Exercise goal: Lines with "background" in the records below: say how many there are, and add nothing.

== Segment start ==

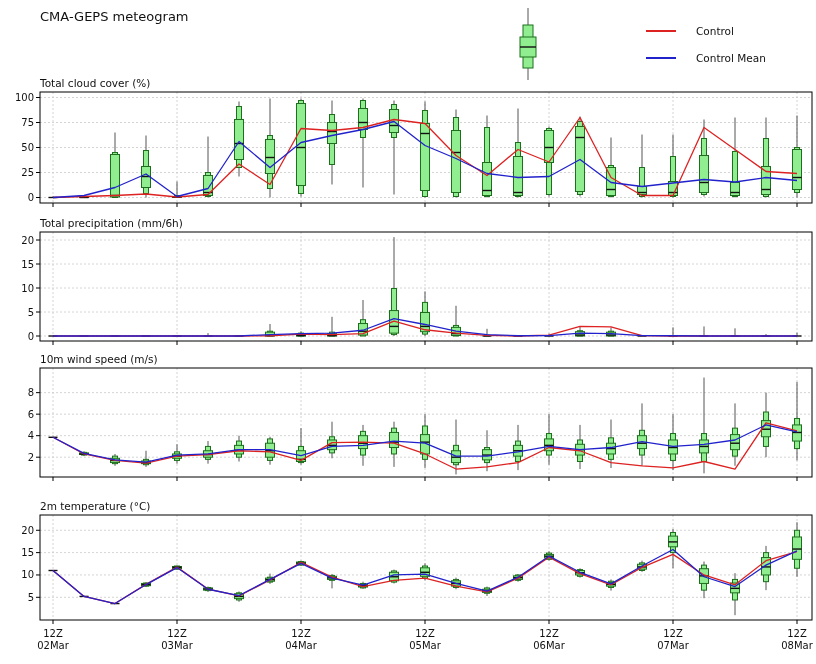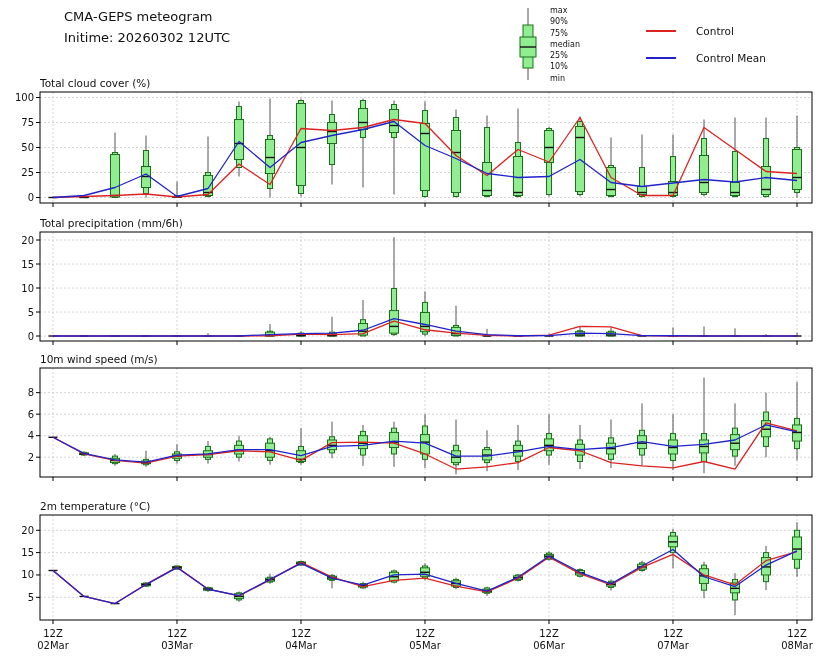--- a/index.html
+++ b/index.html
@@ -5,7 +5,7 @@
   html,body{margin:0;padding:0;background:#fff;}
   .page{position:relative;width:816px;height:664px;background:#ffffff;overflow:hidden;
         font-family:"DejaVu Sans","Liberation Sans",sans-serif;color:#111;}
-  .header{position:absolute;left:40px;top:6px;font-size:13px;line-height:21px;margin-left:24px;}
+  .header{position:absolute;left:40px;top:6px;font-size:13px;line-height:21px;}
   .hline{white-space:nowrap;}
   #chart-svg{position:absolute;left:0;top:0;}
   .legend-box-labels{position:absolute;left:550px;top:5px;font-size:8px;line-height:11.3px;}

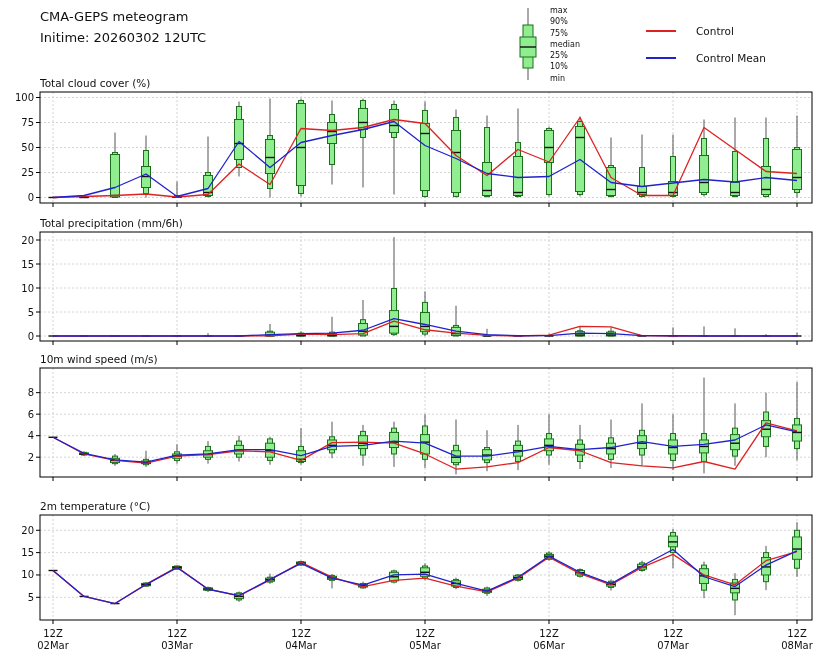--- a/index.html
+++ b/index.html
@@ -539,15 +539,6 @@
     <div class="hline">Initime: 20260302 12UTC</div>
   </div>
 
-  <div class="legend-box-labels">
-    <div>max</div>
-    <div>90%</div>
-    <div>75%</div>
-    <div>median</div>
-    <div>25%</div>
-    <div>10%</div>
-    <div>min</div>
-  </div>
 
   <div class="legend-row row-control">
     <span class="swatch" style="background: rgb(221, 34, 34);"></span>

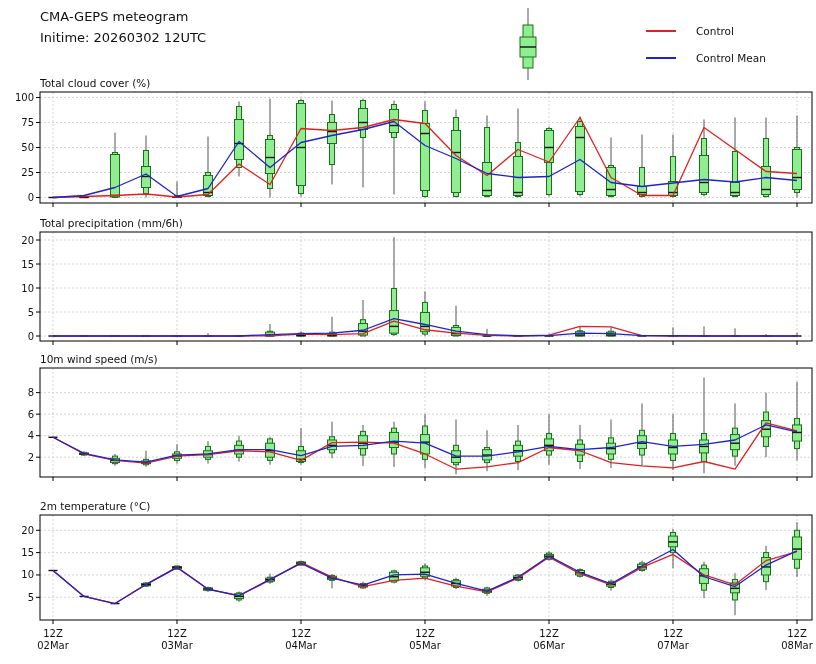--- a/index.html
+++ b/index.html
@@ -536,7 +536,6 @@
 
   <div class="header">
     <div class="hline">CMA-GEPS meteogram</div>
-    <div class="hline">Initime: 20260302 12UTC</div>
   </div>
 
 

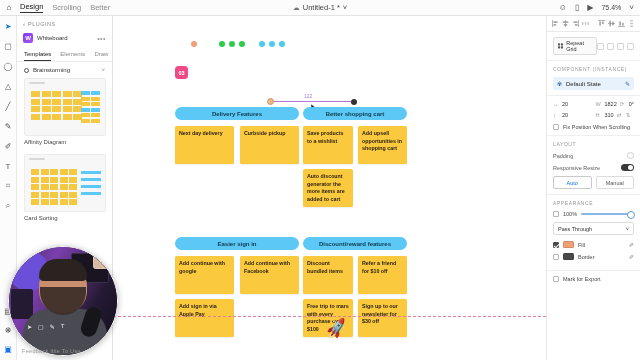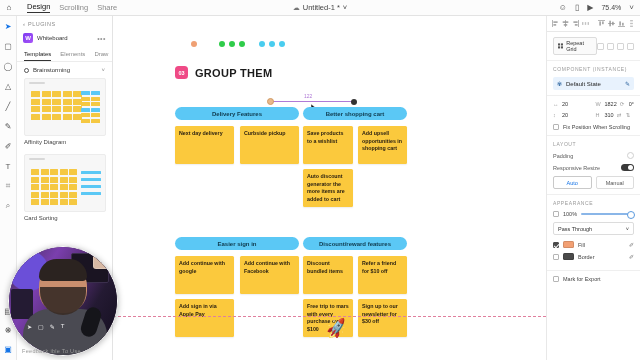--- a/index.html
+++ b/index.html
@@ -21,7 +21,7 @@
   .home-ico { width: 18px; display:flex; justify-content:center; align-items:center; color:#333; font-size:8px;}
   .top-tabs { display: flex; align-items: center; gap: 9px; margin-left: 2px; }
   .top-tab { font-size: 7.5px; color: #8a8a8a; padding-bottom: 1px; }
-  .top-tab.active { color: #111; border-bottom: 1.3px solid #333; margin-left: 7px; }
+  .top-tab.active { color: #111; border-bottom: 1.3px solid #333; }
   .doc-title {
     position: absolute; left: 0; right: 0; text-align: center;
     font-size: 7.5px; color: #444; display:flex; align-items:center;

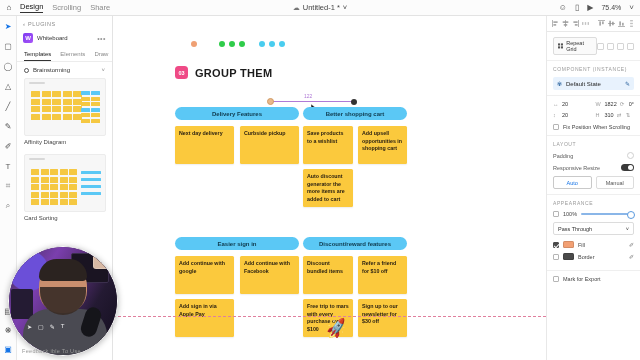--- a/index.html
+++ b/index.html
@@ -205,7 +205,7 @@
   <div class="top-tabs">
     <div class="top-tab active">Design</div>
     <div class="top-tab">Scrolling</div>
-    <div class="top-tab">Share</div>
+    <div class="top-tab">Better</div>
   </div>
   <div class="doc-title">
     <span class="cloud-ico">☁</span>

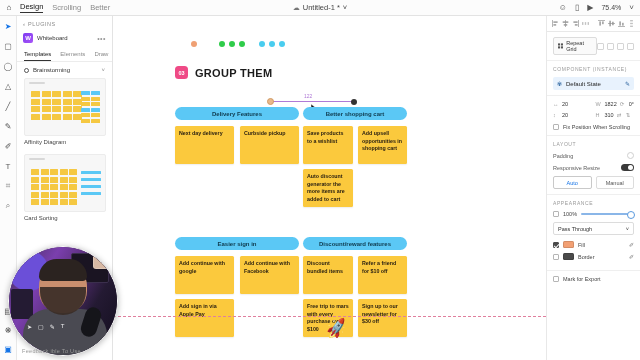--- a/index.html
+++ b/index.html
@@ -410,7 +410,6 @@
 
   <div class="titlerow">
     <span class="badge">03</span>
-    <span class="bigtitle">GROUP THEM</span>
   </div>
 
   <div class="measure">

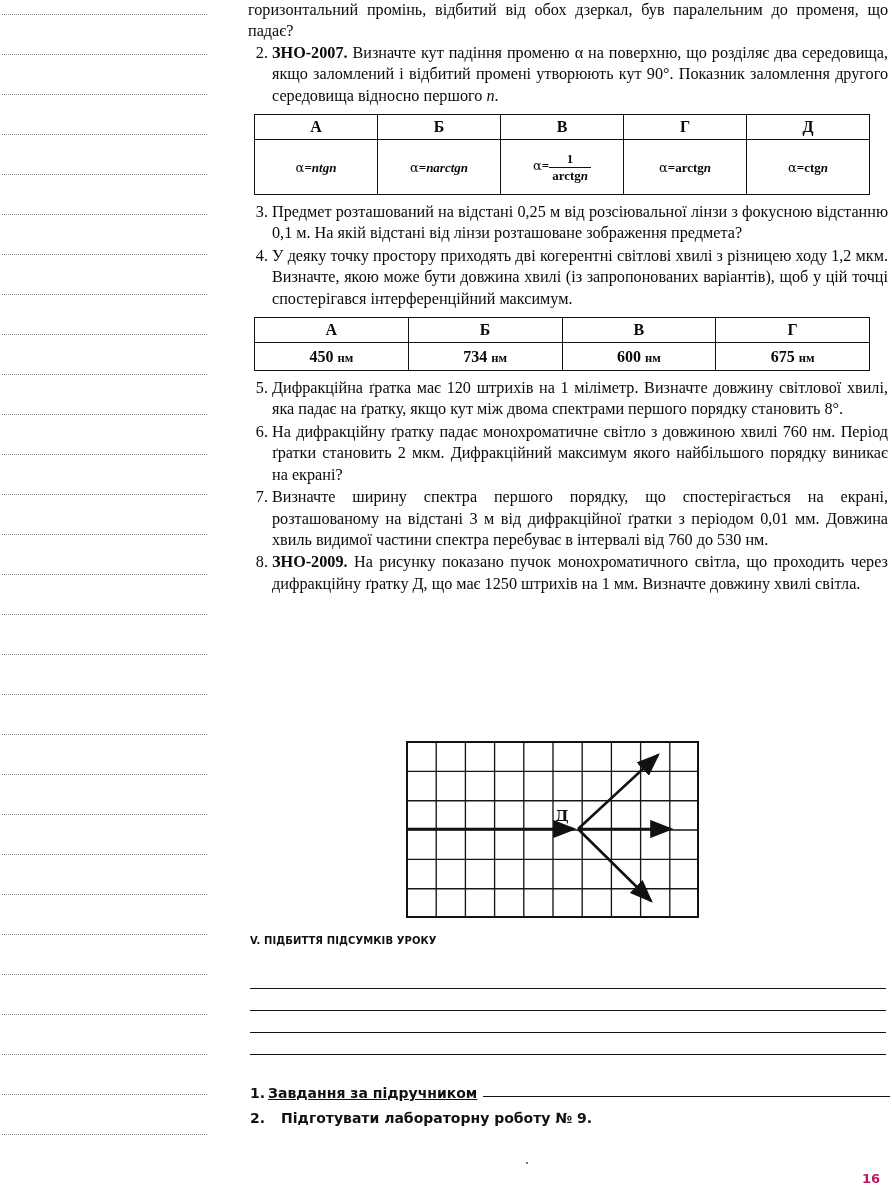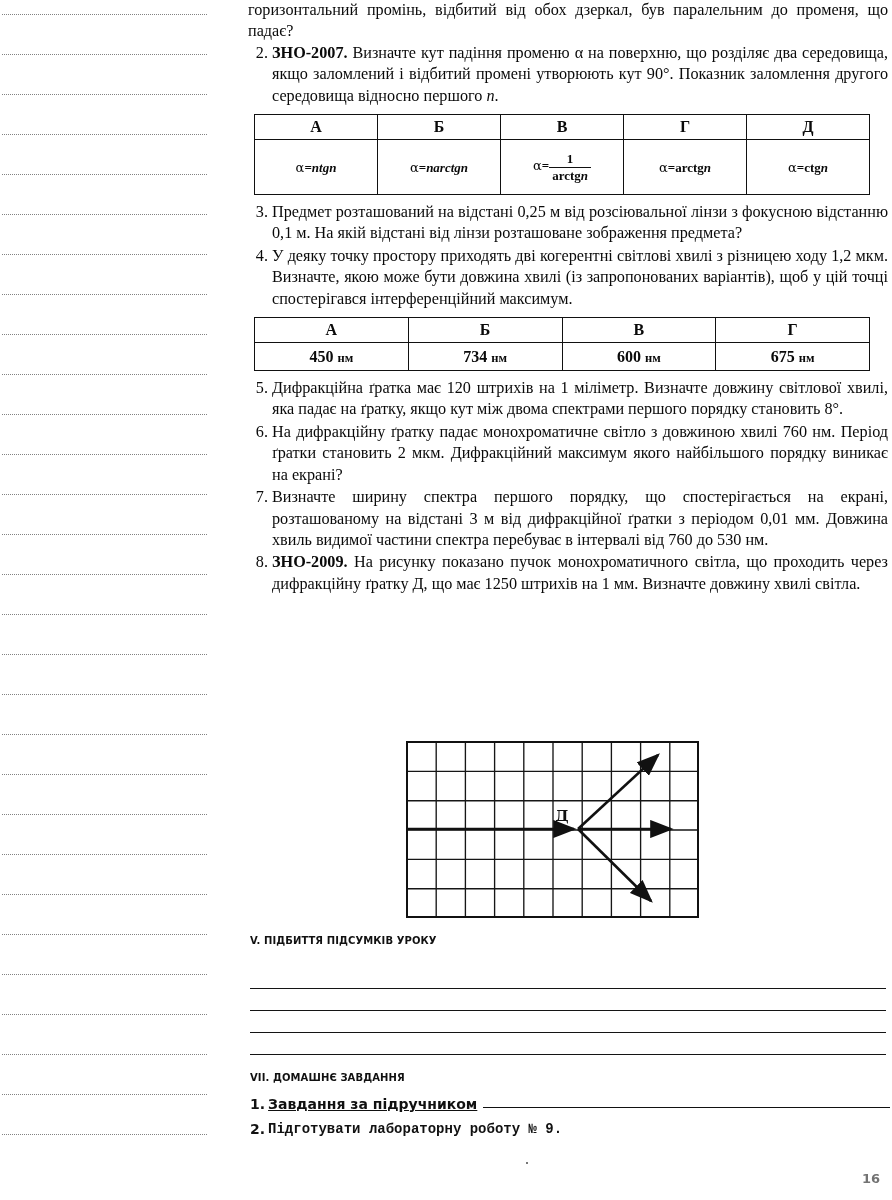--- a/index.html
+++ b/index.html
@@ -348,7 +348,6 @@
   </div>
 
 <div style="position:absolute; left:250px; top:1072px; width:640px;">
-  <div class="section-head">VII. ДОМАШНЄ ЗАВДАННЯ</div>
 
   <div class="hw-item" style="margin-top:13px;">
     <span>1.</span>

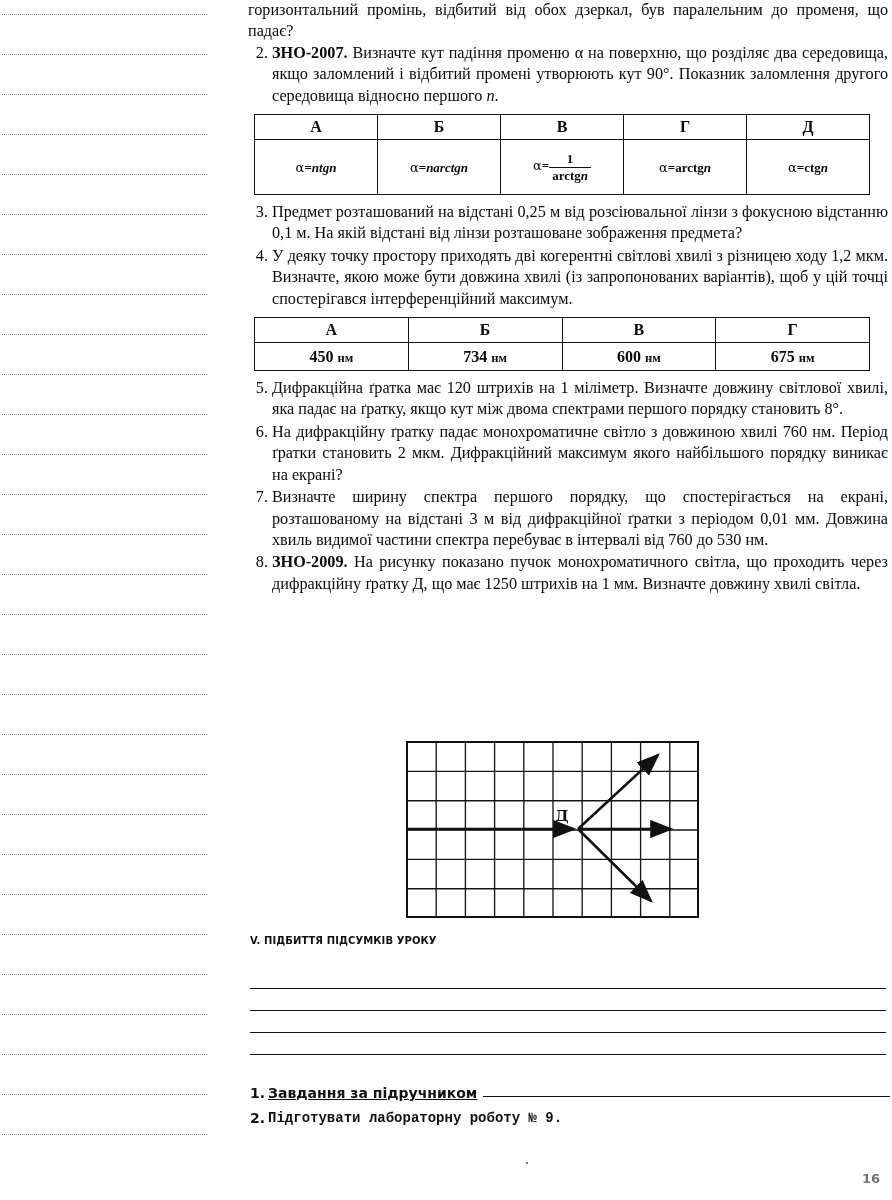--- a/index.html
+++ b/index.html
@@ -357,7 +357,7 @@
 
   <div class="hw-item" style="margin-top:9px;">
     <span>2.</span>
-    <span style="margin-left:3px;font-family:Liberation Mono, monospace;">Підготувати лабораторну роботу № 9.</span>
+    <span style="margin-left:16px;">Підготувати лабораторну роботу № 9.</span>
   </div>
 </div>
 

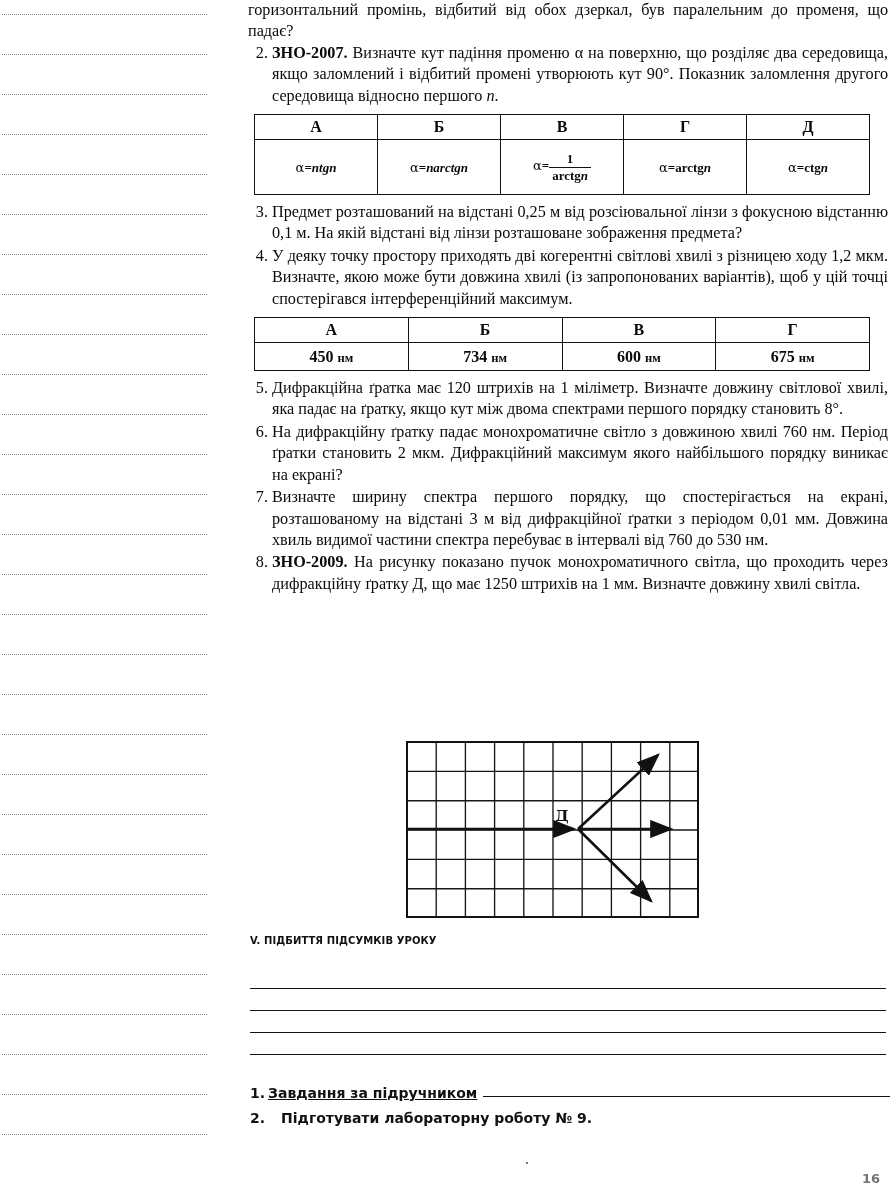--- a/index.html
+++ b/index.html
@@ -165,7 +165,7 @@
     font-family: "DejaVu Sans", "Liberation Sans", sans-serif;
     font-weight: bold;
     font-size: 13px;
-    color: #737373;
+    color: #be185d;
   }
 
   .speck {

== Segment end ==

Solution to the problem: 3